Altered thick ascending limb function in aging female mice consuming high quantities of fructose‐sweetened water

Fructose (Frc) is metabolized differently from glucose, i.e., with initial metabolism by ketohexokinase (KHK), an enzyme associated with ATP depletion. To test whether a diet enriched in Frc might impair energy‐intensive actions of the renal thick ascending limb (TAL), we evaluated TAL function and protein expression in response to 4‐weeks of 10% Frc in drinking water in young (Y, 3 months) male (M) and female (F) and mid‐aged F (A, 12 months) mice.
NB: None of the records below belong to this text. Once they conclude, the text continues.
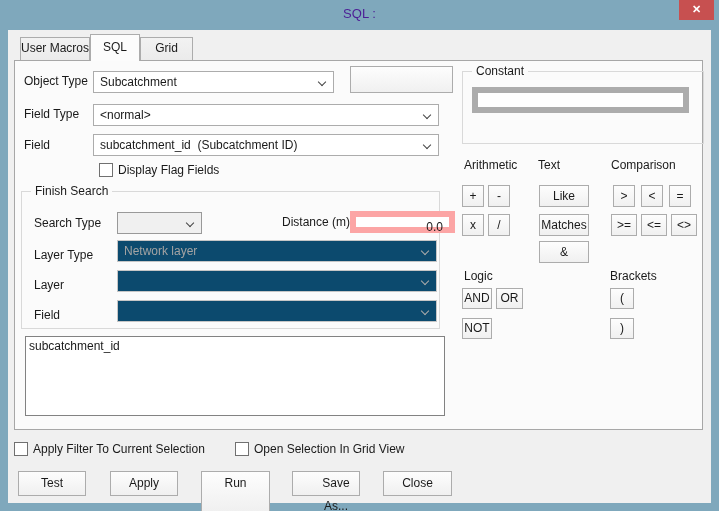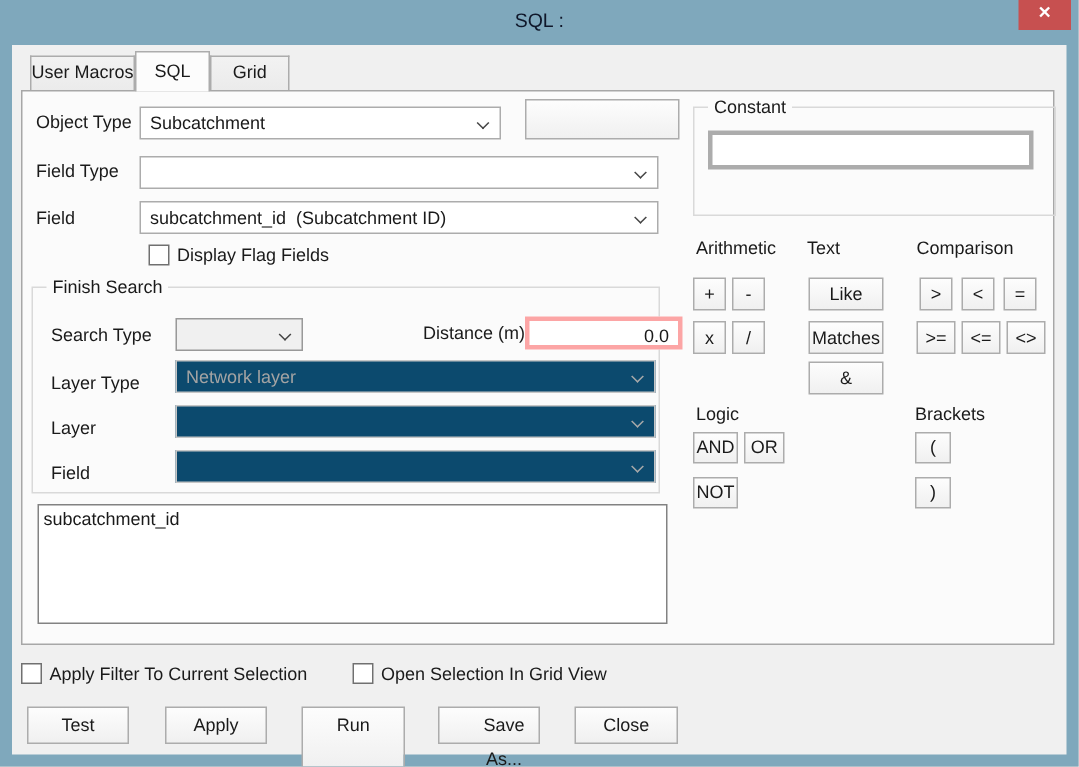--- a/index.html
+++ b/index.html
@@ -14,7 +14,7 @@
   
   #titlebar{position:absolute; left:0; top:0; width:719px; height:30px;}
   #title{position:absolute; left:0; top:0; width:100%; height:30px; line-height:28px;
-         text-align:center; font-size:13px; color:#0f172a;}
+         text-align:center; font-size:13px; color:#4c1d95;}
   #close{position:absolute; left:679px; top:0; width:35px; height:20px; background:var(--close);
          color:#fff; text-align:center; line-height:19px; font-size:11px; font-weight:bold; cursor:default;}
   

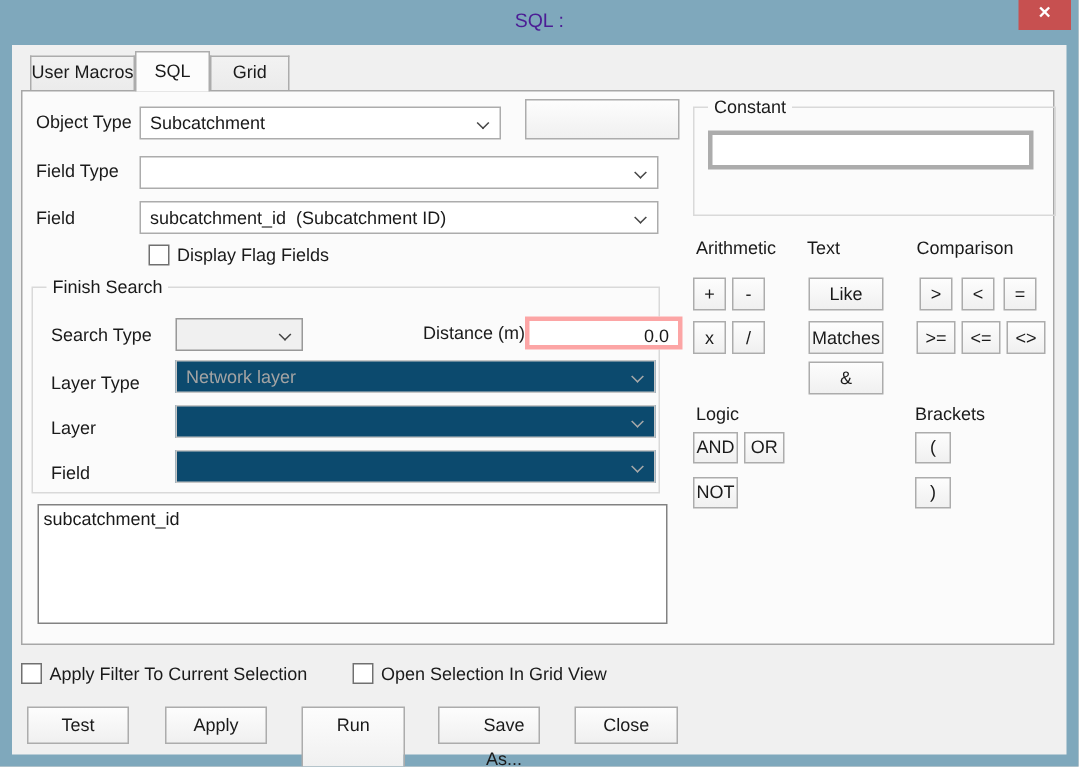--- a/index.html
+++ b/index.html
@@ -85,6 +85,7 @@
 
       <div class="lbl" style="left:9px; top:46px;">Field Type</div>
       <div class="dd" style="left:78px; top:43px; width:346px;">
+        <span class="val">&lt;normal&gt;</span>
         <span class="chev"></span>
       </div>
 

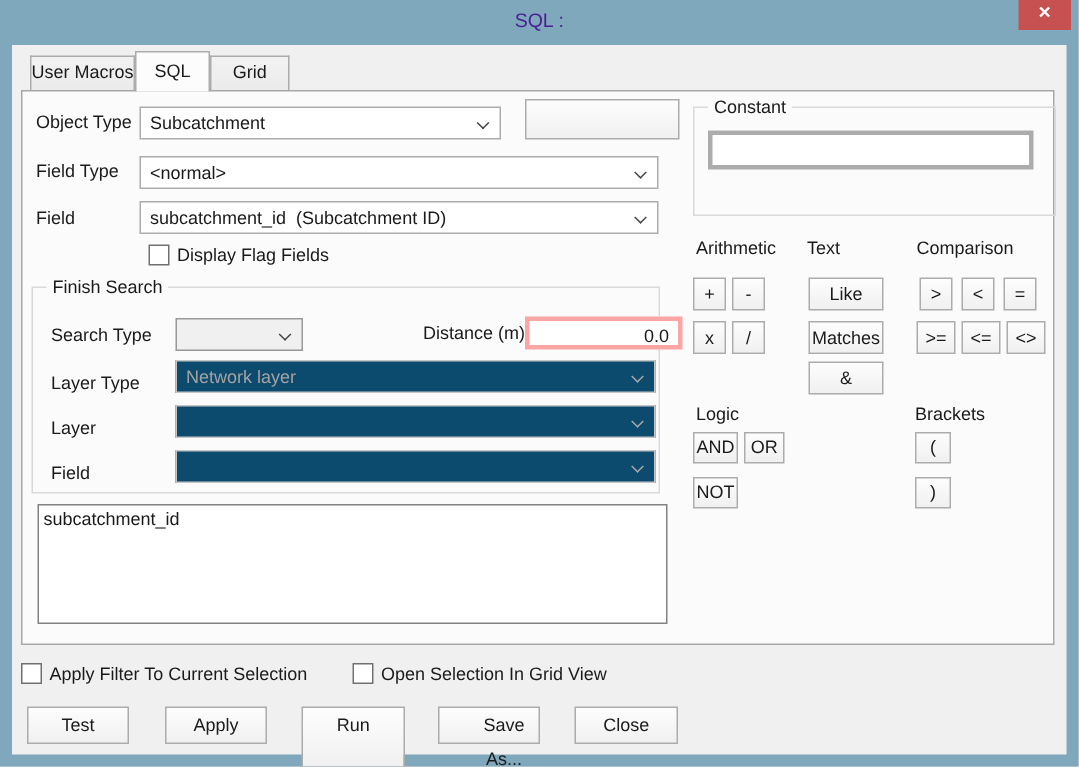--- a/index.html
+++ b/index.html
@@ -46,7 +46,7 @@
        text-align:center; cursor:default;}
   .btn span{display:block; line-height:1;}
   
-  .tinput{position:absolute; background:#fff; border:3px solid #fca5a5;}
+  .tinput{position:absolute; background:#fff; border:6px solid #fca5a5;}
   
   .cbrow{position:absolute; display:flex; align-items:center;}
   .cbox{width:14px; height:14px; background:#fff; border:1px solid #707070; margin-right:5px; flex:none;}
Frc resulted in, on average, 11% lower kidney weights, regardless of age or sex. In addition, Frc caused a significant reduction in urine concentrating capacity, observed most dramatically in the aged females (F). Urine osmolality was (% of control): 95, 75, and 44 in YMFrc, YFFrc, and AFFrc, respectively. In contrast, Frc increased urine diluting capacity. However, this protective adaptation was attenuated in the AFFrc (urine osmolality % of C): 77 (YMFrc), 76 (YFFrc), 87 (AFFrc). Western blotting revealed 2–5X increased kidney cortex KHK expression in Frc groups, with the increase greatest in YFFrc. Frc resulted in a modest 20–60% increase in band density for the Na‐K‐2Cl cotransporter (NKCC2), the major apical sodium chloride cotransporter of the TAL, but only in Y mice. In the AFFrc it was reduced 30%. In summary, diets enriched in Frc may alter the ability of the TAL to effectively dilute and concentrate urine. Aging subjects may be especially vulnerable. NIH DK082507.